Another thought: I wonder if we want the same behavior in these two distinct cases:
model(s) for 2 groups, but no split; in this case I would think the single model with interactions makes most sense by default
model(s) for 2 groups with a split; in this case different splitting dates for the groups would make sense by default, so effectively separate models
But that would result in different default behaviors; happy to hear your thoughts about it :)
@thibautjombart could you explain a bit more on the single model with interactions for 1)?
Sure. Approach 1 is currently implemented:
incidence ~ time * group + intercept*group
so that groups can have different slopes and intercepts (* denote additive effects and interactions)
I see. This model requires the observations from different groups are collected at the same time and of the same length? Does it apply to the example in which the epidemic in San Andres occurred earlier than in Girardot?
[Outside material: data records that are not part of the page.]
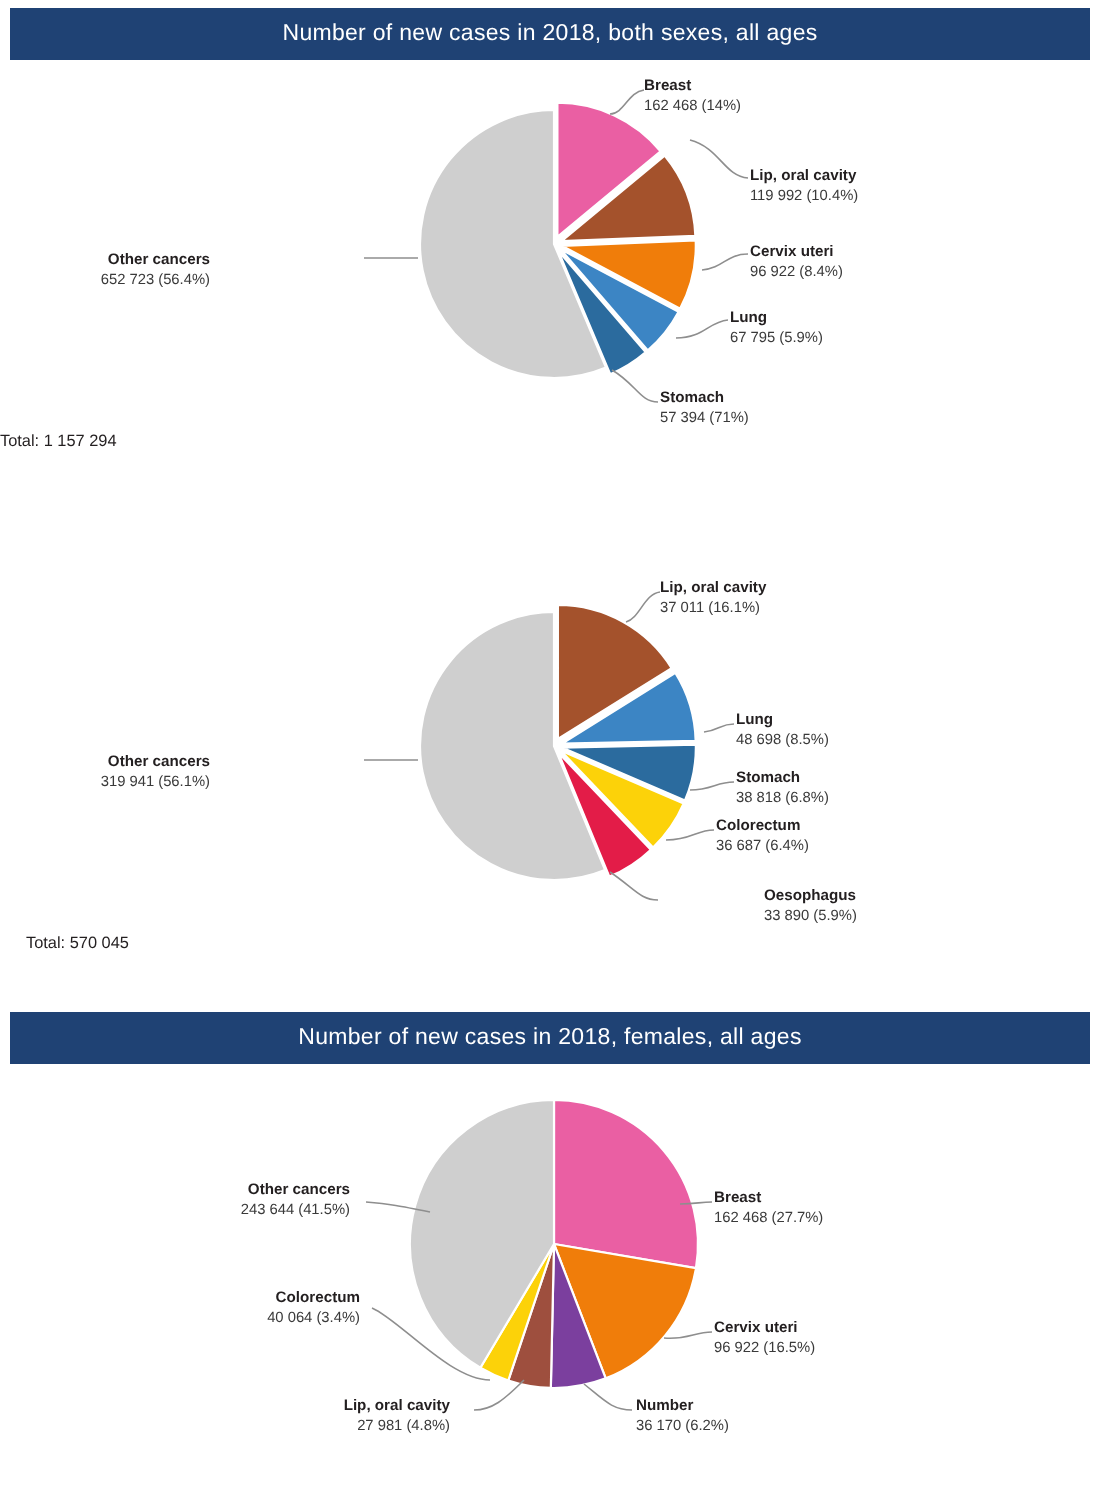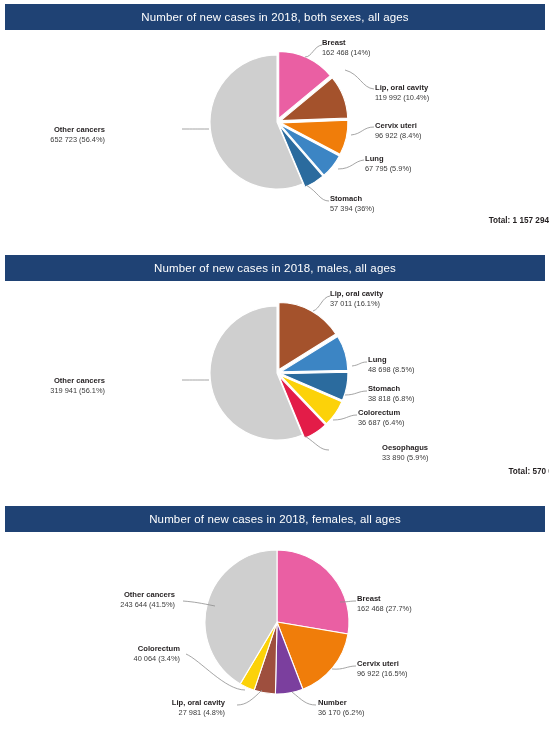--- a/index.html
+++ b/index.html
@@ -88,23 +88,23 @@
     font-weight: normal;
     display: block;
     color: #3a3a3a;
   }
   .lbl.right { text-align: left; }
   .lbl.left  { text-align: right; }
 
   .total {
     position: absolute;
     width: 549px;
-    text-align: right;
+    text-align: left;
     font-size: 8.2px;
-    font-weight: bold;
+    font-weight: normal;
     color: #231f20;
   }
 </style>
 </head>
 <body>
 
 <div class="page">
 
   <div class="panel panel-1">
     <div class="panel-header">
@@ -136,34 +136,31 @@
         <div class="lbl right" style="left: 375px; top: 91px;">
           <span class="n">Cervix uteri</span>
           <span class="v">96 922 (8.4%)</span>
         </div>
         <div class="lbl right" style="left: 365px; top: 124px;">
           <span class="n">Lung</span>
           <span class="v">67 795 (5.9%)</span>
         </div>
         <div class="lbl right" style="left: 330px; top: 164px;">
           <span class="n">Stomach</span>
-          <span class="v">57 394 (36%)</span>
+          <span class="v">57 394 (71%)</span>
         </div>
         <div class="lbl left" style="right: 444px; top: 95px;">
           <span class="n">Other cancers</span>
           <span class="v">652 723 (56.4%)</span>
         </div>
       </div>
     <div class="total" style="top:216px;">Total: 1 157 294</div>
   </div>
 
   <div class="panel panel-2">
-    <div class="panel-header">
-      <span class="panel-header-title">Number of new cases in 2018, males, all ages</span>
-    </div>
     <div class="chart-area">
         <svg class="pie-svg" viewBox="0 0 549 200">
           <path d="M 278.94156298148283 88.50281067299247 L 278.94156298148283 21.502810672992467 A 67 67 0 0 1 335.8079246751291 53.07377021565856 Z" fill="#a4522c" class="slice-sep"></path>
           <path d="M 280.83342616726 90.85770239422177 L 337.6997878609062 55.42866193688787 A 67 67 0 0 1 347.8171608710336 89.38146219206227 Z" fill="#3c85c4" class="slice-sep"></path>
           <path d="M 280.9264820360365 92.76337331672168 L 347.9102167398101 91.28713311456218 A 67 67 0 0 1 342.477858859195 119.22897384218763 Z" fill="#2b6b9e" class="slice-sep"></path>
           <path d="M 280.2842135278173 94.28340568092963 L 341.83559035097585 120.74900620639559 A 67 67 0 0 1 326.52875746644895 142.76476453057376 Z" fill="#fcd209" class="slice-sep"></path>
           <path d="M 279.1789081335833 95.3544536582586 L 325.42345207221496 143.83581250790272 A 67 67 0 0 1 304.6724862286968 157.31474316620353 Z" fill="#e31c48" class="slice-sep"></path>
           <path d="M 277 92 L 302.4935780951135 153.96028950794494 A 67 67 0 1 1 277 25 Z" fill="#cfcfcf" class="slice-sep"></path>
           <path d="M 313,30 C 320,28 322,16 330,15" class="leader"></path>
           <path d="M 352,85 C 360,84 360,81 367,81" class="leader"></path>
I agree about the separate models, but I think we may want to keep the separate split points optional (possibly defaulting to TRUE); the advantage of have a model with interactions is that it provides a formal test for differences amongst groups.
Agreed.
Another thought: I wonder if we want the same behavior in these two distinct cases
When you say 'behavior', do you mean behavior in the object returned, the plotting, or something else?
@thibautjombart, regarding the option, which one do you think is a better name?
separate_split
independent_split
separate_groups
separate_models
independent_split
? Or separate_split
separate_split
👍
In ce79a054d478702c449ebf110e4cdc9ac7c4caad, I've added a new incidence_fit_list
class, which should help alleviate some of the headaches we are running into with incidence_fit
objects in nested lists. Also, they print pretty now :)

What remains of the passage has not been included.